Opinião

Um perigo maior para o jornalismo do que a extrema direita

Se o jornalismo não consegue fazer uma autocrítica e entender a gravidade do risco de cooptação por forças políticas, algo está terrivelmente errado

O caso envolvendo a matéria do jornal O Estado de São Paulo sobre a visita Luciane Barbosa Farias ao Ministério da Justiça gerou uma fratura pública e uma série de embates entre jornalistas de todo o país, envolvendo inclusive associações e entidades de classe. Baixada a poeira, é hora de refletir sobre a hegemonia de grupos de imprensa do sudeste do país.

A matéria, como já foi explicado aqui, tem uma série de falhas graves que já foram apontadas por diversos colegas e veículos de todo o país, mas até o momento, não recebeu publicamente as devidas correções públicas. Mas, como sintoma mais flagrante, o termo “dama do tráfico” simplesmente desapareceu das manchetes, como praticamente toda menção ao assunto e seus desdobramentos.

Durante esse processo, jornalistas e a editora-chefe do Estadão em Brasília, Andreza Matais, foram alvos de ataques e exposição nas redes sociais. Em alguns deles, a situação chegou a tal ponto que Matais foi veiculada a em uma postagem com cartaz pelo youtuber Felipe Neto como “Dama das Fake News”. A postagem foi logo apagada e o influenciador se desculpou, mas o estrago já havia sido feito.

De imediato, associações de classe e diversos profissionais famosos do país prestaram solidariedade à Andreza e seus colegas. Justo. Afinal, esse tipo de linchamento virtual atenta contra direitos e garantias individuais, além de ter grafes efeitos na saúde mental de qualquer pessoa. Mas a crítica contra seus trabalhos é mais do que válida: é necessária.

Vem a pergunta: por que essa solidariedade e exigência de princípios éticos não foram dadas também para a própria Luciane? Ou para o jornalista Leandro Demori, alvo de questionamentos sobre seu salário no momento em que denunciou a falha crucial na reportagem, de que a ativista era inocente quando esteve em Brasília? Ou quando a própria Andreza expôs publicamente o salário de George Marques, assessor da Secretaria de Comunicação Institucional da presidência?

A desculpa de que se tratam de servidores públicos é risível. Pra começar, servidor público tem direitos e deveres. Os seus salários são, de fato, interesse público, mas quando expostos nas redes sociais para a extrema direita, torna essas pessoas alvo do mesmo tipo de linchamento virtual que Andreza Matais sofreu. E tal qual igualmente errado.

Veículos de comunicação são empresas. E como tal regidos pelo interesses dos seus donos. É preciso sim estarmos atentos para a possibilidade de que, em algum momento, esses interesses sejam contrários à democracia. Este ano, a Agência Pública divulgou documentos e testemunhos obtidos pelo Centro de Antropologia e Arqueologia Forense (Caaf), ligado a Universidade Federal de São Paulo (Unifesp) mostraram a colaboração da Folha de S. Paulo com a ditadura. Fosse, haveria nota de solidariedade para a Folha também?

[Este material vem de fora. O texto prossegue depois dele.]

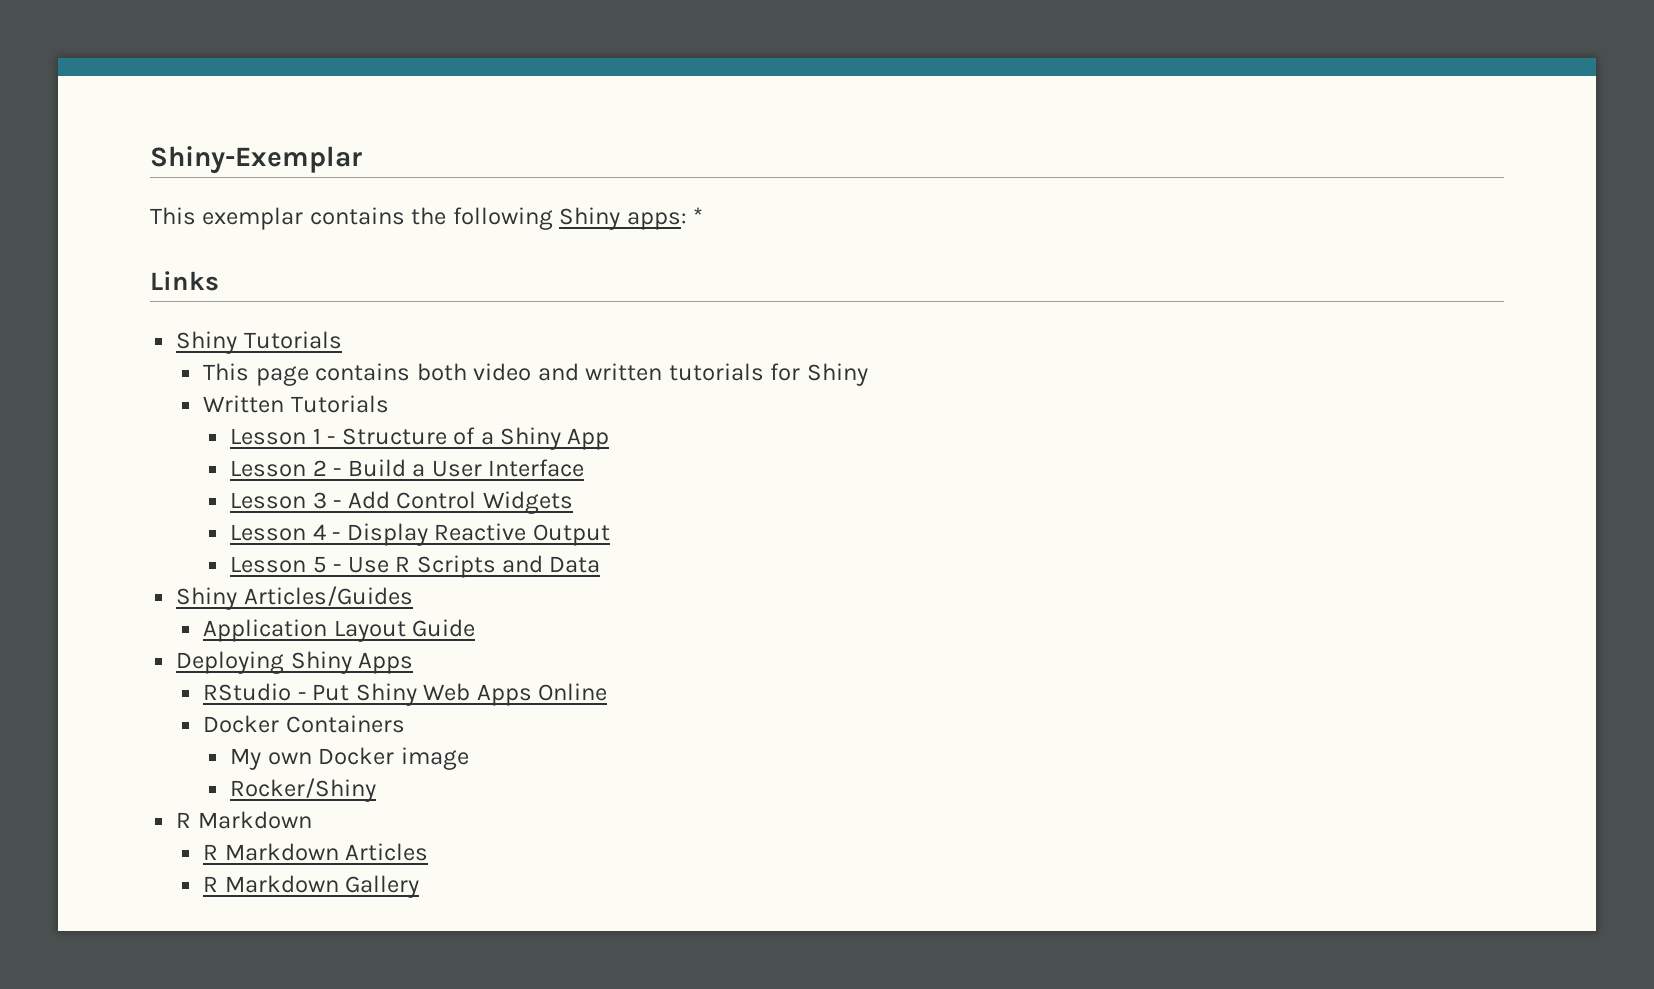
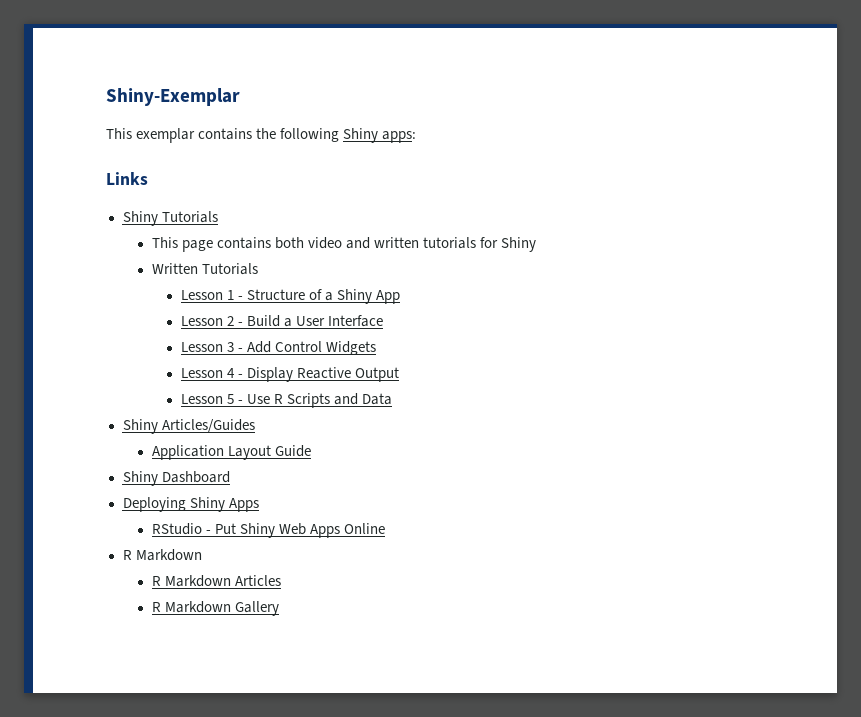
[693,207,704,224] * -> (417, 137) none
(476, 628) none -> [122,471,230,486] // Shiny Dashboard
[203,715,405,733] [230,747,469,770] [230,778,377,802] // Docker Containers // My own Docker image // Rocker/Shiny -> (385, 528) none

Esse tipo de comportamento protecionista acontece também porque há uma hegemonia tóxica de veículos de propriedade de poucas famílias. Isso faz mal ao jornalismo, ainda que essas empresas, ao longo da nossa história, tenham abrigado grandes profissionais e prestado serviços históricos ao país.

Imaginar que toda a categoria do jornalismo é incapaz de errar ou mesmo invulnerável ao controle de forças políticas para fins não republicanos vai na contramão dos princípios éticos que norteiam a nossa profissão. E mais: não faltam exemplos pelo mundo de grandes corporações e partidos que usaram de capital pesado para comprar veículos de imprensa e torná-los armas de interesses particulares.

A extrema direita nos ataca incessantemente, mas não abala nossa credibilidade. Servir aos interesses de grupos particulares em detrimento ao bem público sim. Se o jornalismo brasileiro não consegue fazer uma autocrítica e entender a gravidade desse risco, algo está terrivelmente errado. Ética que só vale pra defender a categoria tem outro nome: corporativismo.